Brooke Rollins, the USDA Secretary who called the Roadless Rule an “absurd obstacle” to forest management, declared an emergency just over a year ago on 112 million acres of your national forests — 59 percent of the entire National Forest System. In the Tongass, the “obstacle” she wants removed is 800-year-old cedars. The declaration has been operating since April 2025, exempting logging projects from the environmental reviews, public comment periods, and administrative objections that have governed federal forests for fifty years.

She did this unilaterally, using an authority buried in the 2021 Infrastructure Investment and Jobs Act — an authority Congress wrote for discrete wildfire emergencies. She applied it to more than half of America’s forests, all at once.

Tom Schultz is the Chief of the Forest Service. Before that, he was a logging industry executive who co-authored papers advocating for state takeover of federal forests. Prior to this administration, the idea of a man like him running the Forest Service was unthinkable. Schultz has publicly argued that “declining timber harvest” is fueling the wildfire crisis. His theory of wildfire prevention, in effect: you prevent wildfires by not having trees.

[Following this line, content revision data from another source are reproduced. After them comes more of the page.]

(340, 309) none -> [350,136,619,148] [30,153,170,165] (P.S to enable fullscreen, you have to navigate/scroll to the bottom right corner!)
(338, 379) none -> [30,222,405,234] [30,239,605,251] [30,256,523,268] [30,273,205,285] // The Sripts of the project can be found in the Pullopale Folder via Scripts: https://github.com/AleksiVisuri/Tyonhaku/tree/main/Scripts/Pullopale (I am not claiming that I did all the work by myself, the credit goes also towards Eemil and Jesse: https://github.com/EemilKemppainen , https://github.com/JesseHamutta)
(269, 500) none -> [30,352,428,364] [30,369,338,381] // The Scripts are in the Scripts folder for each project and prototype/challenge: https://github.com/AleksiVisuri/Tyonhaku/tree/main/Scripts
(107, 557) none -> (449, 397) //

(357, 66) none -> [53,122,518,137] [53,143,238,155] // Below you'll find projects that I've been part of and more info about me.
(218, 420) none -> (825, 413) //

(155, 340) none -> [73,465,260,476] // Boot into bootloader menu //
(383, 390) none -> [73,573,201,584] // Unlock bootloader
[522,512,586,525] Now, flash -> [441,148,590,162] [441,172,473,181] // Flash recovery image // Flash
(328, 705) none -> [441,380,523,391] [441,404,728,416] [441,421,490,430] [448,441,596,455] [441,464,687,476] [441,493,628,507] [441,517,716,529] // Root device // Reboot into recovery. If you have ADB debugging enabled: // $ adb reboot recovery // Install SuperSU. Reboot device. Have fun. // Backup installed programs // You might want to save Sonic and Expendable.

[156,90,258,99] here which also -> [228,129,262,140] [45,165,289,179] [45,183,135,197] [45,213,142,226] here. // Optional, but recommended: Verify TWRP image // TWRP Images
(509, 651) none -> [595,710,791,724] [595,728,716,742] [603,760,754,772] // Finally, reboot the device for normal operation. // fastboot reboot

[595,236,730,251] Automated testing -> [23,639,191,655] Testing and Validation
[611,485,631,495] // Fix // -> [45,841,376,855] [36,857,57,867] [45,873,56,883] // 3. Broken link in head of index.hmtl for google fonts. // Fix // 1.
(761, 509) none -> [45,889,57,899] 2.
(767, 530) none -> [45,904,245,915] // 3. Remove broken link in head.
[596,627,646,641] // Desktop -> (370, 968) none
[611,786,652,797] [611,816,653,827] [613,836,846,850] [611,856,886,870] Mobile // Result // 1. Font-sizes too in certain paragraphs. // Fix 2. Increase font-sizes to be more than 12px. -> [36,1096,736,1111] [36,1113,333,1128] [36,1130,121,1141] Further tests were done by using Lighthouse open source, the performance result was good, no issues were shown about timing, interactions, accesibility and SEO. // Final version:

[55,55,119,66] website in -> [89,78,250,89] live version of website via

He has been directed by Executive Order 14225, Immediate Expansion of American Timber Production, to increase federal timber production by 25 percent over the next four years. On top of that, the One Big Beautiful Bill Act, passed in July, imposed statutory timber quotas locking in industrial-scale federal harvests through 2045.

Michael Boren is the Undersecretary for Natural Resources and Environment, Tom Schultz reports directly to him. Boren is an Idaho software billionaire and Trump megadonor who spent years ravaging your national forests before being put in charge of them. He built a private airstrip on his ranch inside Sawtooth National Recreation Area and operated it for years without a permit, over intense local opposition. He was caught diverting a hot-spring-fed stream from Forest Service land onto his property, this after his company had already been hit with a cease-and-desist letter for building an unauthorized cabin on National Forest land. Then, in some kind of deranged show of force, he flew a helicopter dangerously close to a Forest Service trail crew, prompting federal officials to seek a restraining order against him. When his neighbors spoke up against his airstrip, he sued them for defamation. Every Senate Democrat voted against his confirmation. Republicans confirmed him anyway.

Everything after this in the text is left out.